YOUR GOAL: Give back exactly the stretch of data below from the line holding "- 此外，启用第三方存储库后" through the line holding "有关Fedora Linux 38中新功能的更多信息，请参阅发行注记。", both ends included, and leave the remaining lines out.

◆ ◆ ◆ ◆ ◆ ◆ ◆

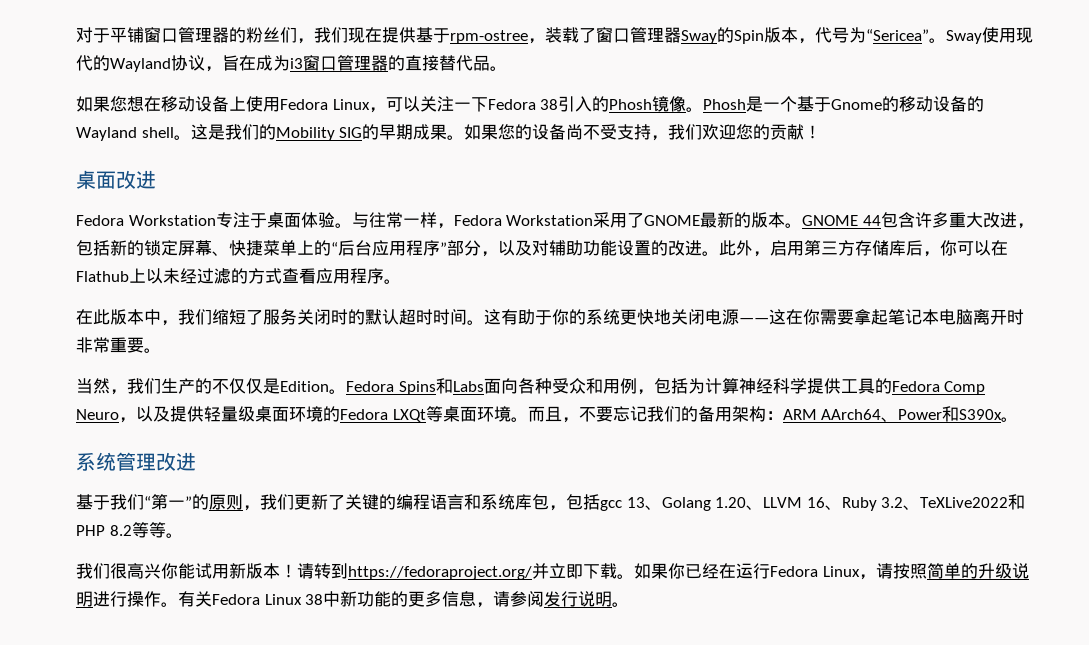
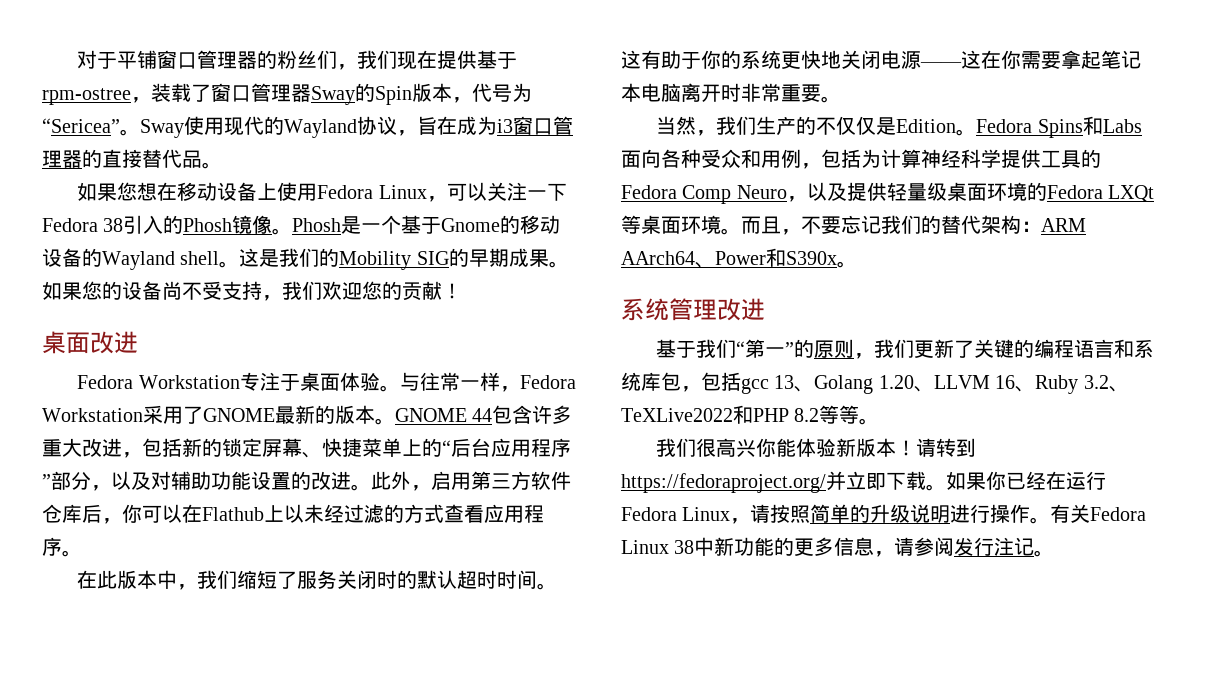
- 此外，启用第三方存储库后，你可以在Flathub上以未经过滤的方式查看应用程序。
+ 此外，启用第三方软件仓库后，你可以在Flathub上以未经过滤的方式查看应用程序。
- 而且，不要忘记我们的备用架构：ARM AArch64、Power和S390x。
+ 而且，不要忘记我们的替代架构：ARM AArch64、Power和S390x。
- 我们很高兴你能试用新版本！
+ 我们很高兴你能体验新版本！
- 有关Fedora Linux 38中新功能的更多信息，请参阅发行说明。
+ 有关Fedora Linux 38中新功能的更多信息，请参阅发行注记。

◆ ◆ ◆ ◆ ◆ ◆ ◆

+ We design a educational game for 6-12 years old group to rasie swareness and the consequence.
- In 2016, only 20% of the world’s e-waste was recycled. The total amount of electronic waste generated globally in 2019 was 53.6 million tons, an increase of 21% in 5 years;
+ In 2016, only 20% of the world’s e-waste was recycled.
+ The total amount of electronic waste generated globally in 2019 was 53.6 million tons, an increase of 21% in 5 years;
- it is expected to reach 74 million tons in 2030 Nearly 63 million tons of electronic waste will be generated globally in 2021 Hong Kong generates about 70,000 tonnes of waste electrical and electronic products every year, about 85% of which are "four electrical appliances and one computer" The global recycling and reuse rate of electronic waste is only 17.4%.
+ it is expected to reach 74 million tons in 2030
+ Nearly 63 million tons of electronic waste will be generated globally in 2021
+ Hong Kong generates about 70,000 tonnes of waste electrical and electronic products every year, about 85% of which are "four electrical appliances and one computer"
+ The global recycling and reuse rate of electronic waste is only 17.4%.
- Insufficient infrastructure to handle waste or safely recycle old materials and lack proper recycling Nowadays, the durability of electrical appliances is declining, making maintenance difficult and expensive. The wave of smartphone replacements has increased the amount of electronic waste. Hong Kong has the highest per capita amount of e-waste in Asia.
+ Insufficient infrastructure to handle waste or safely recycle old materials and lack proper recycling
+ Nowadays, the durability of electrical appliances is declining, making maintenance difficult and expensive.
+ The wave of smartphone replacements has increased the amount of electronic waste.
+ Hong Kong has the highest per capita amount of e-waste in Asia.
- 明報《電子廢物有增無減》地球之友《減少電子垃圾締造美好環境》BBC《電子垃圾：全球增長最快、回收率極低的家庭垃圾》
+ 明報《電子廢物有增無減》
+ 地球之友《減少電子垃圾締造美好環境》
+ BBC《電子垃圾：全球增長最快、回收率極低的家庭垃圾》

◆ ◆ ◆ ◆ ◆ ◆ ◆

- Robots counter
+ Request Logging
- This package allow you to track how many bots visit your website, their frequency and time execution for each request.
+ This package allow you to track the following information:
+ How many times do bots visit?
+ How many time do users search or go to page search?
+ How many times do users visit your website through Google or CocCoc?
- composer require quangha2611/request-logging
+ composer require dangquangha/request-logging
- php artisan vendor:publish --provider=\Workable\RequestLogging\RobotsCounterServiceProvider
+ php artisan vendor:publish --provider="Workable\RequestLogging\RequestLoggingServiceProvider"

◆ ◆ ◆ ◆ ◆ ◆ ◆

ANSWER SECTION:
- 此外，启用第三方存储库后，你可以在Flathub上以未经过滤的方式查看应用程序。
+ 此外，启用第三方软件仓库后，你可以在Flathub上以未经过滤的方式查看应用程序。
- 而且，不要忘记我们的备用架构：ARM AArch64、Power和S390x。
+ 而且，不要忘记我们的替代架构：ARM AArch64、Power和S390x。
- 我们很高兴你能试用新版本！
+ 我们很高兴你能体验新版本！
- 有关Fedora Linux 38中新功能的更多信息，请参阅发行说明。
+ 有关Fedora Linux 38中新功能的更多信息，请参阅发行注记。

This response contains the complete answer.